Declines in commercial natural gas use have been partially offset by gains in residential consumption. There are less people in the office as they work from home, and remote working is gaining additional traction with many companies adjusting to this new normal by extending remote working allowances.
The reductions to electricity demand have been modest relative to transportation fuel demand. RTOs/ISOs are reporting overall weather-adjusted energy demand to be about 5-10% lower due to the pandemic. Only a portion of this reduction has fallen on gas-fired power generation demand because very low natural gas prices have increased the competitiveness of gas as a fuel for power generation.
Figure 1. EIA Covid-19 Consumption Impacts
With crude oil rebounding and apparently stabilizing around $40/Bbl, the supply side question for natural gas is will this level be sufficient to stimulate enough production to meet demand as things return to normal? If not, then how elastic is supply in the more gas-centric basins such as the Haynesville and Marcellus shale plays? A major consideration is when will “normal” demand conditions return as well as what will “normal” look like?

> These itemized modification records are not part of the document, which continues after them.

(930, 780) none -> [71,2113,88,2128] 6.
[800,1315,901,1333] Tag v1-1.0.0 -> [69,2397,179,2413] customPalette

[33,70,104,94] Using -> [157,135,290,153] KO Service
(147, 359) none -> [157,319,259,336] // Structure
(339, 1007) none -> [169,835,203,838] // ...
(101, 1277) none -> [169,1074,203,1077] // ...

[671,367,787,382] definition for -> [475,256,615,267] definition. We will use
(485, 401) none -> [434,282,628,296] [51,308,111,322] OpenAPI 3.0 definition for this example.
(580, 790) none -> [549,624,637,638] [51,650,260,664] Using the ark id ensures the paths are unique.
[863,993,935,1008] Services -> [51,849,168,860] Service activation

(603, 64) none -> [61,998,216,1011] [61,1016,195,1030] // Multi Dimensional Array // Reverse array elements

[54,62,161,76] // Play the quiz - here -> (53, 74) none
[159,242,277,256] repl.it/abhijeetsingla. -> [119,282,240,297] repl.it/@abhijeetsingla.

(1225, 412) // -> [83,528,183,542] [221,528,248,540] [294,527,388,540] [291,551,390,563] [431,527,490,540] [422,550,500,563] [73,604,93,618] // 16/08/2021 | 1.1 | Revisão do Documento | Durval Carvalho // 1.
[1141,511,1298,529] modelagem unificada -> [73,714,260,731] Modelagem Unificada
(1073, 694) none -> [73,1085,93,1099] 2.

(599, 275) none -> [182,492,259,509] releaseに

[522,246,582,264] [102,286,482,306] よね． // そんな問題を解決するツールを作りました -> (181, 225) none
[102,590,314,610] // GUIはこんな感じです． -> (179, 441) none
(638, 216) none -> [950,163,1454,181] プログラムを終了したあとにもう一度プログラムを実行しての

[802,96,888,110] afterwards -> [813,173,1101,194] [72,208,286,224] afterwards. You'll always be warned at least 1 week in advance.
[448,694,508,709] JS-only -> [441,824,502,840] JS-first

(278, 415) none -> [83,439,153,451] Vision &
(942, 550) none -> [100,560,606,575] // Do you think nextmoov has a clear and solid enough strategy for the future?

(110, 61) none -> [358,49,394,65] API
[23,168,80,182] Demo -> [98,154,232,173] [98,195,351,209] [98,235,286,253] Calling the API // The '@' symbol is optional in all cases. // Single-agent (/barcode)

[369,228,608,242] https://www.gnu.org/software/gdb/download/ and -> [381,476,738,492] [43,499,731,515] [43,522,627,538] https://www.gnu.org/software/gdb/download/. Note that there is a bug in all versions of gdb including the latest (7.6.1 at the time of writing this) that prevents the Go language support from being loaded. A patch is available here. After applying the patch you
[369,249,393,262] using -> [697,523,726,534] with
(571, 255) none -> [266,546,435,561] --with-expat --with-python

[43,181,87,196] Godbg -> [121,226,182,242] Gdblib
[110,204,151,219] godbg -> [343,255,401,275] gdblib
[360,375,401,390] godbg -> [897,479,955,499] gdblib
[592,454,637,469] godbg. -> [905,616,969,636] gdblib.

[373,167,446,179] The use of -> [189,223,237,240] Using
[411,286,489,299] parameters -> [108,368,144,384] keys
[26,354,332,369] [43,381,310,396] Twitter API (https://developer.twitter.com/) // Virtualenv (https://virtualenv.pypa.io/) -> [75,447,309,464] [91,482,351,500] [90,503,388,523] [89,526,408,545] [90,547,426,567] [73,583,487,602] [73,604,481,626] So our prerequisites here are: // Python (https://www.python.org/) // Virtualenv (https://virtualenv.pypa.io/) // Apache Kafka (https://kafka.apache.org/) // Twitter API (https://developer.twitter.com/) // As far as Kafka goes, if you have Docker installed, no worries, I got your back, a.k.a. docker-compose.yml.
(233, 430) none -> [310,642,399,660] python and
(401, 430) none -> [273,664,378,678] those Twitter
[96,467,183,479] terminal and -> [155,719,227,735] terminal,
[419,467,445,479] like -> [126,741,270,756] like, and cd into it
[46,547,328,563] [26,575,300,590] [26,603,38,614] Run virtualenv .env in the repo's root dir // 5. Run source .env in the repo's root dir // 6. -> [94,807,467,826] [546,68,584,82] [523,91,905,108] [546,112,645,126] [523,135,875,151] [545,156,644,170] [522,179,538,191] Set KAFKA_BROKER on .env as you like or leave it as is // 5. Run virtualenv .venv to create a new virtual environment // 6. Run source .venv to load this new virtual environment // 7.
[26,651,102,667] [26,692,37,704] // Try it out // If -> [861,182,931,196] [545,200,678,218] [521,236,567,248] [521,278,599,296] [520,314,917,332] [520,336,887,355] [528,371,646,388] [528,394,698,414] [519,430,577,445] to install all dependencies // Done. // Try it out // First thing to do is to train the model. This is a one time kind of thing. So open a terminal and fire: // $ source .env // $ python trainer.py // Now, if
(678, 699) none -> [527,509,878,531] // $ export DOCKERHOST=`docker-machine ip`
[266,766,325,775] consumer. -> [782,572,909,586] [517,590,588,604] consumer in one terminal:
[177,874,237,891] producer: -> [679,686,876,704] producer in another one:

RBAC’s 20Q2 perspective is that the drier gas basins are quite elastic and will respond rapidly when gas prices exceed $3.00/MMBtu. History supports this view. For example, average annual prices at Dominion South have not exceeded $3.00/MMBtu since 2014, and, since 2014, average Henry Hub prices only exceeded $3.00/MMBtu in 2018. Yet, Haynesville Shale production has increased from 4.5 Bcf/d in January 2015 to over 12 Bcf/d by early 2020, a 167% increase. Similarly, Marcellus production increased from 15 Bcf/d to 24 Bcf/d during the same timeframe, an increase of 60%. In addition, our internal economic modeling, research from 3rd party data vendors, and conversations with large E&P producers clearly demonstrates that the resource base remains prolific. It merely needs appropriate price levels to incentivize capital deployment. Given the heightened scrutiny on free cash flow and more stringent financing terms, the return hurdle rates are higher, e.g. IRRs closer to 20-30% vs 10%. Nevertheless, at $3.00/MMBtu, there are ample drilling opportunities that will lead to resumption of production growth. As such, though 2020 sees a slight production decline from 112.1 Bcf/d to 111.7 Bcf/d in our 20Q2 outlook, production growth resumes in 2021 and starts to accelerate in 2023 as prices hover around $3.00/MMBtu.
Figure 2. North American Dry Production (MMcf/d)
One promising aspect of price downturns and the COVID-19 issue is that energy companies are again forced to increase operational and economic efficiency. Recently, during FERC’s Technical Conference regarding Impacts of COVID-19 on the Energy Industry, EQT’s CEO Toby Rice discussed the Marcellus shale’s pent up supply that would quickly respond once gas prices approached $3.00/MMBtu. Similarly, producers in the Haynesville shale are seeing lower break-evens and interestingly, a wet gas layer on the East Texas side in Panola county. As such, RBAC’s 20Q2 outlook sees supply growth driven by the Haynesville and Marcellus shale plays, the former averaging 1.4 Bcf/d higher during the 2021 – 2030 period versus 20Q1 outlook and the latter 2.0 Bcf/d higher during the same period.
RBAC’s 20Q2 outlook consumption forecast trends slightly lower than the 20Q1 beginning in 2023, after the initial post-pandemic rebound to normal phase. The lower growth reflects the economic downturn and expectations that more remote working will persist going forward, which will lead to slight reductions in residential, commercial, and electricity demand and more pronounced reductions in industrial demand.
Figure 3. North American Natural Gas Consumption (MMcf/d)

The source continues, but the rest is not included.